PLEASE READ THE ACCOMPANYING INSTRUCTIONS CAREFULLY.
Ladies and Gentleman:
The undersigned hereby tenders to Verso Corporation, a Delaware corporation (“Verso”), the above-described shares of Verso’s Class A common stock, par value $0.01 per share (the “Shares”), at the price per Share indicated in this Letter of Transmittal, to the seller in cash, less any applicable withholding taxes and without interest, upon the terms and subject to the conditions set forth in Verso’s Offer to Purchase dated May 13, 2021 (as amended or supplemented from time to time, the “Offer to Purchase”) and this Letter of Transmittal (which together, as they may be amended or supplemented from time to time, constitute the “Offer”), receipt of which is hereby acknowledged.
Subject to and effective on acceptance for payment of, and payment for, the Shares tendered with this Letter of Transmittal in accordance with, and subject to, the terms of the Offer, the undersigned hereby sells, assigns and transfers to, or upon the order of, Verso, all right, title and interest in and to all the Shares that are being tendered and irrevocably constitutes and appoints Verso, the true and lawful agent and attorney-in-fact of the undersigned, with full power of substitution (such power of attorney being deemed to be an irrevocable power coupled with an interest), to the full extent of the undersigned’s rights with respect to such tendered Shares, to (a) deliver certificates for such tendered Shares or transfer ownership of such tendered Shares on the account books maintained by The Depository Trust Company (the “Book-Entry Transfer Facility”), together, in any such case, with all accompanying evidences of transfer and authenticity to, or upon the order of, Verso upon receipt by the Depositary, as the undersigned’s agent, of the aggregate purchase price with respect to such tendered Shares, (b) present such tendered Shares for cancellation and transfer on Verso’s books and (c) receive all benefits and otherwise exercise all rights of beneficial ownership of such tendered Shares, all in accordance with the terms of the Offer.
The undersigned hereby represents and warrants that the undersigned has full power and authority to tender, sell, assign and transfer the tendered Shares and, when the same are accepted for payment, Verso will acquire good title thereto, free and clear of all liens, security interests, restrictions, charges, claims, encumbrances, conditional sales agreements or other similar obligations relating to the sale or transfer of the tendered Shares, and the same will not be subject to any adverse claim or right.

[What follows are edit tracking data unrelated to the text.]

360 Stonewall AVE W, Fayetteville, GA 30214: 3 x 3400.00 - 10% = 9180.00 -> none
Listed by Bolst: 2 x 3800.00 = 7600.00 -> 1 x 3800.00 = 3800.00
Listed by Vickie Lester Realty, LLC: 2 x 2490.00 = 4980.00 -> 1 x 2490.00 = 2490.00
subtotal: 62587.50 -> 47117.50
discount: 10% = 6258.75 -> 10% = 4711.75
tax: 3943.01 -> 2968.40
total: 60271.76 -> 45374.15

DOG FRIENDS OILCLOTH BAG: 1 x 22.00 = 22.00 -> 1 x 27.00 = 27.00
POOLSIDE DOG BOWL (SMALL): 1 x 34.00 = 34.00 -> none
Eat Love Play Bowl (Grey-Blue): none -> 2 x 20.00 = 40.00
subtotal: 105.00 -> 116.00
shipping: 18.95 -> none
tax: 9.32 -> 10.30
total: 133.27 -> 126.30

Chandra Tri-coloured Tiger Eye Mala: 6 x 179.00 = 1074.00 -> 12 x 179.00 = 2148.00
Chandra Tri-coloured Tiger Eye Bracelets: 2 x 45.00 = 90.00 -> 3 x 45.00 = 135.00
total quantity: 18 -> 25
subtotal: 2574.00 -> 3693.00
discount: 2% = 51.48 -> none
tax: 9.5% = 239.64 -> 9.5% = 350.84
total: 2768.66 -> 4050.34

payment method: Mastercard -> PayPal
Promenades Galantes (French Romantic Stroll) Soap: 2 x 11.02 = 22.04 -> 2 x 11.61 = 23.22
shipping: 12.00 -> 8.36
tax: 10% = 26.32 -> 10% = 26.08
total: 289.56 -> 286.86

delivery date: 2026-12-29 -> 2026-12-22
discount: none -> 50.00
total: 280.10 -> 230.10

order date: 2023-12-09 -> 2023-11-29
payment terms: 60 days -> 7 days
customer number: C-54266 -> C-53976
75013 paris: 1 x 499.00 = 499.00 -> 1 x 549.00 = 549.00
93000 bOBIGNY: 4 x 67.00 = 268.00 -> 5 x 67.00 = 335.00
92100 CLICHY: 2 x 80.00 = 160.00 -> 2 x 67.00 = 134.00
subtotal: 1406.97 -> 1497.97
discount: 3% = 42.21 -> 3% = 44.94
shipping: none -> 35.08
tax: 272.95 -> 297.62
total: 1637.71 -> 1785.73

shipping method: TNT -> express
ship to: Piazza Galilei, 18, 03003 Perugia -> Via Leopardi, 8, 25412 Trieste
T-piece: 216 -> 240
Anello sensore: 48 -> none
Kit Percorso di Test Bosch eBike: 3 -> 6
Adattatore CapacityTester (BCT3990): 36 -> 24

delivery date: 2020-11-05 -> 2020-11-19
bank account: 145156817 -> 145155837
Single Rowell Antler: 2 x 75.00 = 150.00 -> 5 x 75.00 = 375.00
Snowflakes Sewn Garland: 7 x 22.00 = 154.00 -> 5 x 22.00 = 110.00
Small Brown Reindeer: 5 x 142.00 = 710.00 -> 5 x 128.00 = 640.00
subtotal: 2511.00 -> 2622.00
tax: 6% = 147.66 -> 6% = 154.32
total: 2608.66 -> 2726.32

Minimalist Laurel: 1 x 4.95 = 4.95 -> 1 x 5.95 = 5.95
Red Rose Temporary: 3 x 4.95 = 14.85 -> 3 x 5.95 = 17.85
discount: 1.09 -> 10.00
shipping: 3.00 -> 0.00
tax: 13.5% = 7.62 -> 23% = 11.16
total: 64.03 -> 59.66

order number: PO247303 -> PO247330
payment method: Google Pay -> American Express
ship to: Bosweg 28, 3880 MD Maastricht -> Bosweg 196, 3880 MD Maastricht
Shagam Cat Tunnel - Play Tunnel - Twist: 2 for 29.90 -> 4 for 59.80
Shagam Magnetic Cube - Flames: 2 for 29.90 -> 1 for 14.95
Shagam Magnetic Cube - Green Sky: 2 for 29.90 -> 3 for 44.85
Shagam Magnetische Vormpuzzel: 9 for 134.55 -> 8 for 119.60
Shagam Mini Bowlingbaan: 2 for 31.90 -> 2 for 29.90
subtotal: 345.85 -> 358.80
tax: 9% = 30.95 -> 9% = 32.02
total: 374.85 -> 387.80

The undersigned will, on request by the Depositary or Verso, execute any additional documents deemed by the Depositary or Verso to be necessary or desirable to complete the sale, assignment and transfer of the tendered Shares (and any and all such other Shares or other securities or rights), all in accordance with the terms of the Offer.
All authority conferred or agreed to be conferred pursuant to this Letter of Transmittal shall be binding on the successors, assigns, heirs, personal representatives, executors, administrators and other legal representatives of the undersigned and shall not be affected by, and shall survive, the death or incapacity of the undersigned. Except as stated in the Offer to Purchase, this tender is irrevocable.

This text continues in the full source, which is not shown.